Según MiningNews.net, Mauritania, situada entre el desierto del Sahara y el océano Atlántico, no suele considerarse un destino minero de primer nivel. Sin embargo, esta percepción debe cambiar si se quiere lograr la transición hacia la energía limpia, dijo Sidi Mohamed Kaem, presidente de la asociación nacional de la industria del oro (FENOR).
A principios de este mes, Kaem expresó esta opinión en una conferencia minera celebrada en Dubái. Mauritania, famosa por su historia minera, se está abriendo poco a poco.
Contexto Geológico
Kaem cree que el complejo contexto geológico convierte a Mauritania en uno de los objetivos de exploración más prometedores del continente africano.

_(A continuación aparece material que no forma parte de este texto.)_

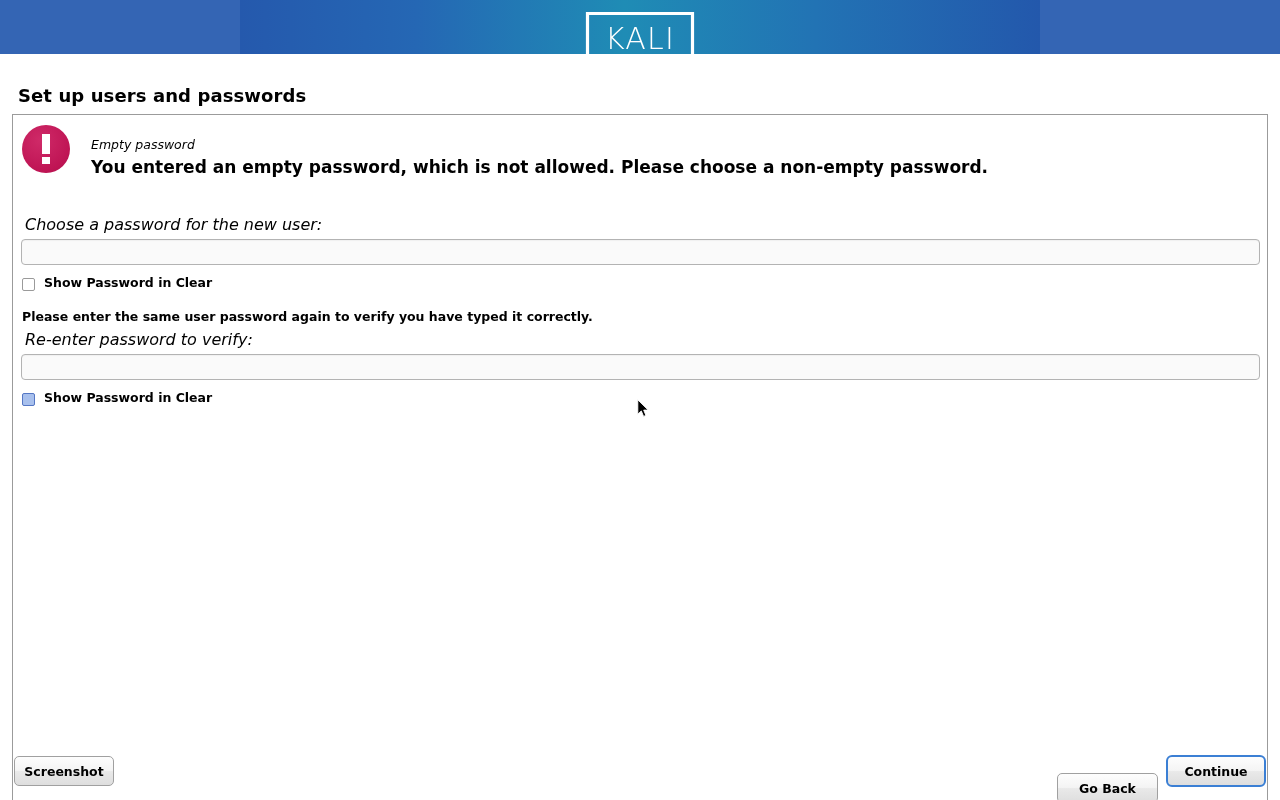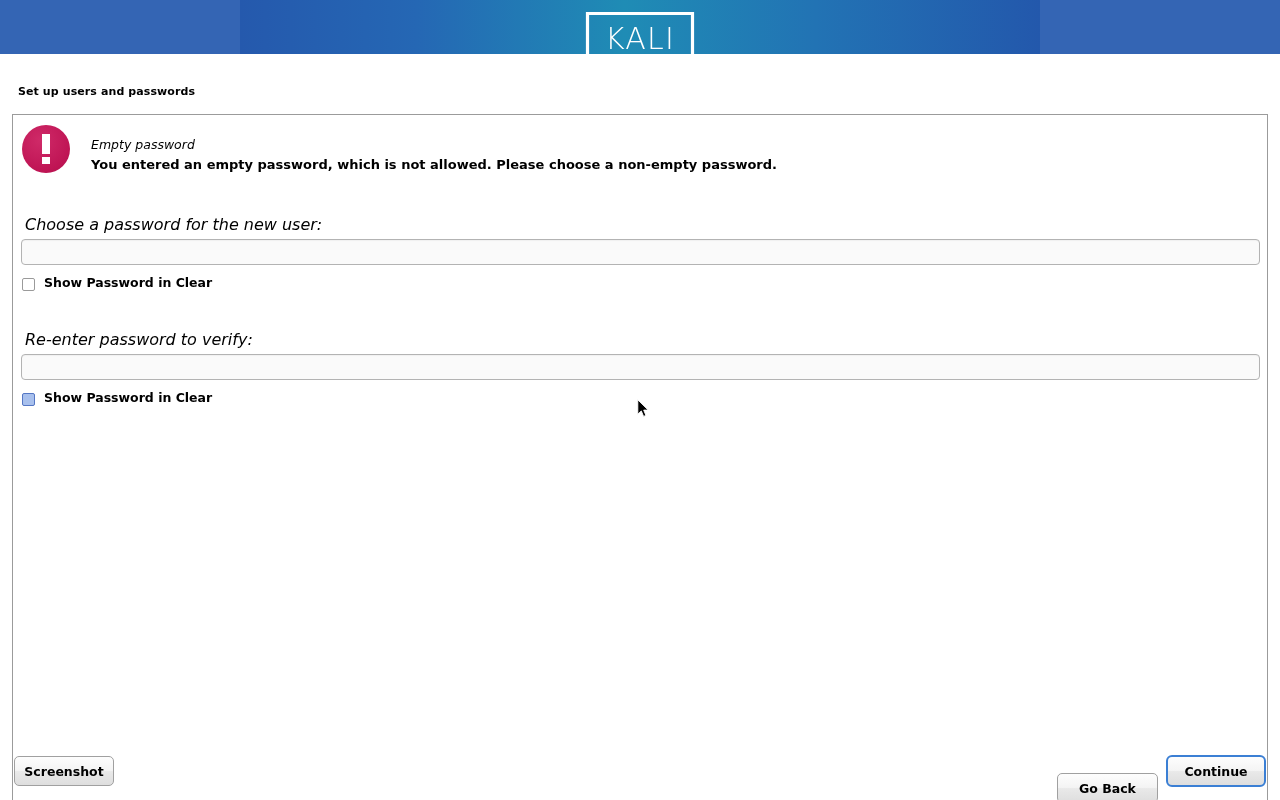--- a/index.html
+++ b/index.html
@@ -39,7 +39,7 @@
   #page-title {
     position: absolute;
     left: 18px; top: 85px;
-    font-size: 11px;
+    font-size: 18px;
     font-weight: bold;
     color: #000000;
     letter-spacing: 0.1px;

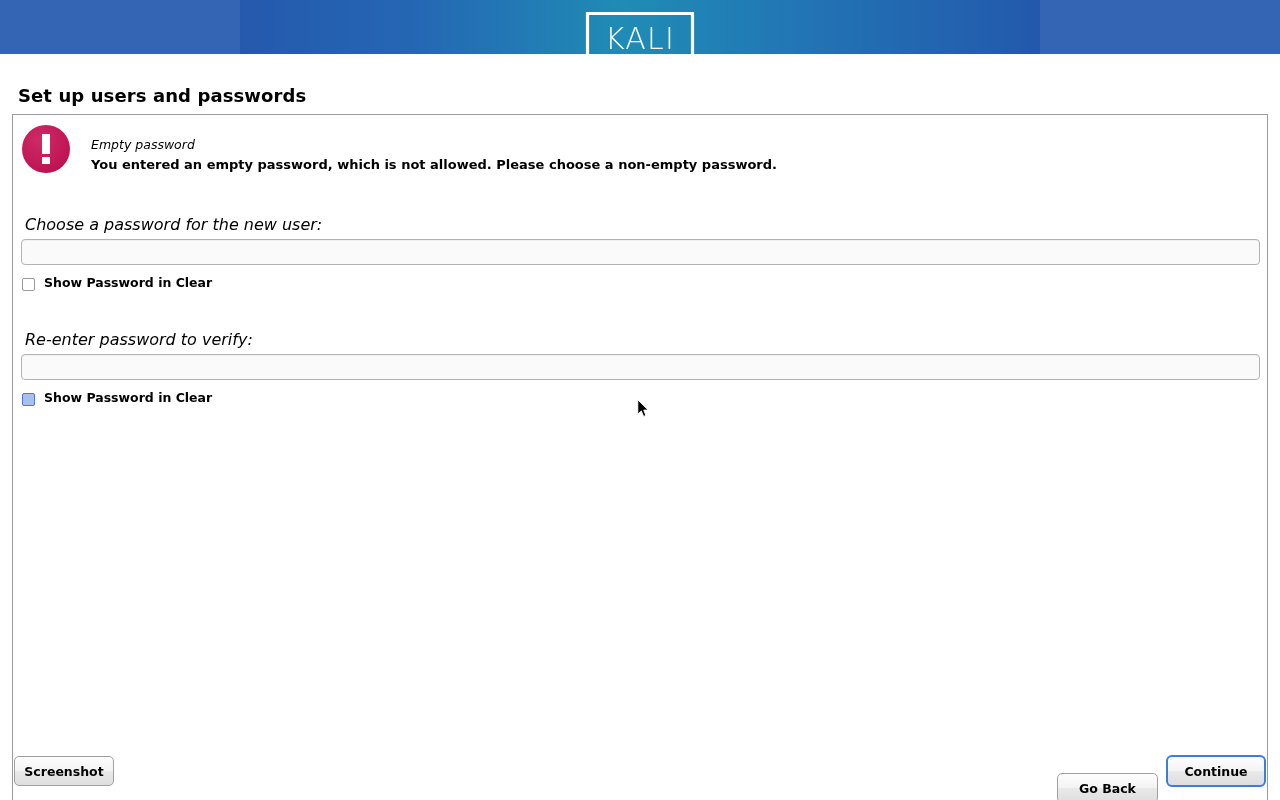--- a/index.html
+++ b/index.html
@@ -90,7 +90,7 @@
   #error-message {
     position: absolute;
     left: 69px; top: 32px;
-    font-size: 13px;
+    font-size: 17px;
     font-weight: bold;
     color: #000000;
   }

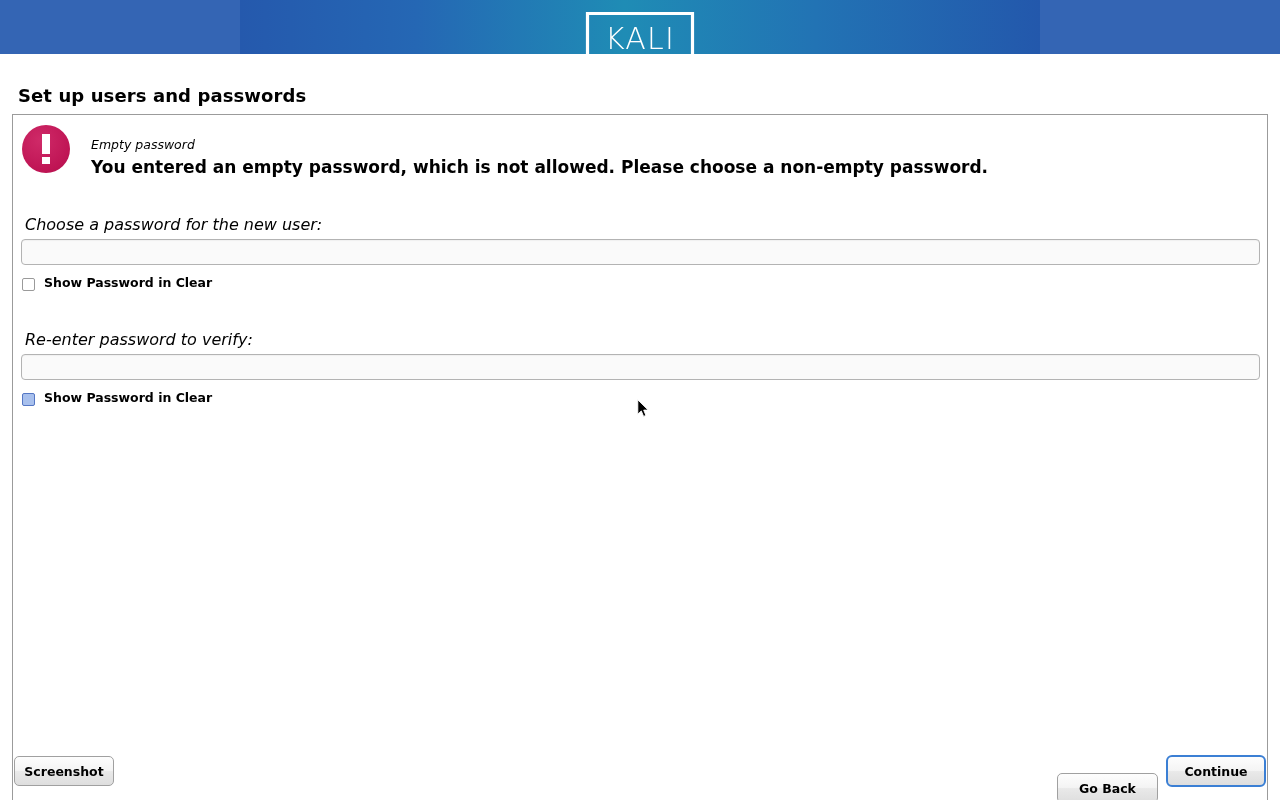--- a/index.html
+++ b/index.html
@@ -211,6 +211,7 @@
     <div class="check-label">Show Password in Clear</div>
   </div>
 
+  <div class="heading-bold" style="left:9px; top:194px;">Please enter the same user password again to verify you have typed it correctly.</div>
 
   <div class="field-label" style="left:12px; top:215px;">Re-enter password to verify:</div>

Kaem señaló que algunas zonas del país tienen rocas ultramáficas con contenidos de níquel de hasta un 5 % y que se han descubierto más de 140 pegmatitas portadoras de litio en las regiones de Adam Bisenein y Legchewat.
Además, también se pueden encontrar yacimientos de cobre-níquel económicamente viables en la cordillera de Mauritanides, donde se extrajeron 60.000 toneladas métricas de arena negra (circón, ilmenita y titanio) en 2024.
También se han observado signos de enriquecimiento de elementos de tierras raras en vetas de bastnaesita y otras rocas.
Vale la Pena el Riesgo
En una breve entrevista al margen de la conferencia, Kaem afirmó que Mauritania ofrece una oportunidad única para los interesados en la exploración.
"Nuestro objetivo no es solo extraer. Estamos abriendo las puertas a socios estratégicos", dijo. "(En última instancia) Mauritania no debe verse como un país remoto, sino que debe situarse en el centro de la cadena de suministro mineral mundial".
La economía de Mauritania ya depende en gran medida del sector minero, que representa una cuarta parte de su PIB y el 60 % de su valor de exportación. Sin embargo, aunque las empresas de exploración han descubierto yacimientos de cobalto, grafito, tierras raras y metales del grupo del platino, no han recibido una amplia atención internacional.
El informe de Kaem mostró que la exploración inicial en zonas como Jmeilanie y Tijirit había tenido "buenos resultados de análisis de muestras" y que la extracción de arena negra en estas zonas ya estaba en producción a gran escala.
La ubicación geográfica de Mauritania, su acceso costero y su relativa proximidad a Europa y África Occidental son ventajas adicionales.
Construcción de infraestructura
"El desarrollo de proyectos mineros a gran escala sigue siendo un reto para las empresas locales o los socios internacionales que carecen de apoyo financiero", reconoció Kaem en su discurso. "A pesar del importante potencial de exploración, la falta de infraestructura del país afecta al transporte y aumenta los costes operativos", añadió.
Al igual que muchos países en desarrollo, Mauritania también enfrenta desafíos en materia de recursos humanos. "Aunque Mauritania tiene potencial, carece de la mano de obra cualificada necesaria para la minería moderna, lo que dificultará su expansión",
Cuando se le preguntó sobre las posibles dificultades operativas, Kem reconoció que la creación de capacidades era crucial. "Esperamos que esto sirva como palanca para un crecimiento inclusivo. Es muy importante para nosotros",
Minería en el desierto
El segundo problema son las preocupaciones ambientales. En una región que enfrenta la desertificación y las presiones sobre los recursos, el riesgo de una minería incontrolada es extremadamente alto.
"La minería tiene un impacto significativo en el medio ambiente, y es necesario una gestión sostenible al tiempo que se abordan las preocupaciones de la comunidad, el uso de la tierra y la responsabilidad social", sugirió Kem.
Cuando se le preguntó qué implicaba la minería sostenible, Kem declaró: "Estamos desarrollando marcos y modificando leyes para alinearnos con las prácticas internacionales. Sin embargo, tenemos que hacer más, especialmente en lo que respecta a la participación de las comunidades".
Actualmente, el mineral de hierro es el sector minero más maduro de Mauritania, pero el auge de los minerales críticos ha introducido nuevas variables: nuevos mercados, nuevos actores y la adaptación a las normas de ESG y a la geopolítica.
La información regulatoria del país parece alinearse con este cambio, especialmente para aquellos dispuestos a asumir riesgos.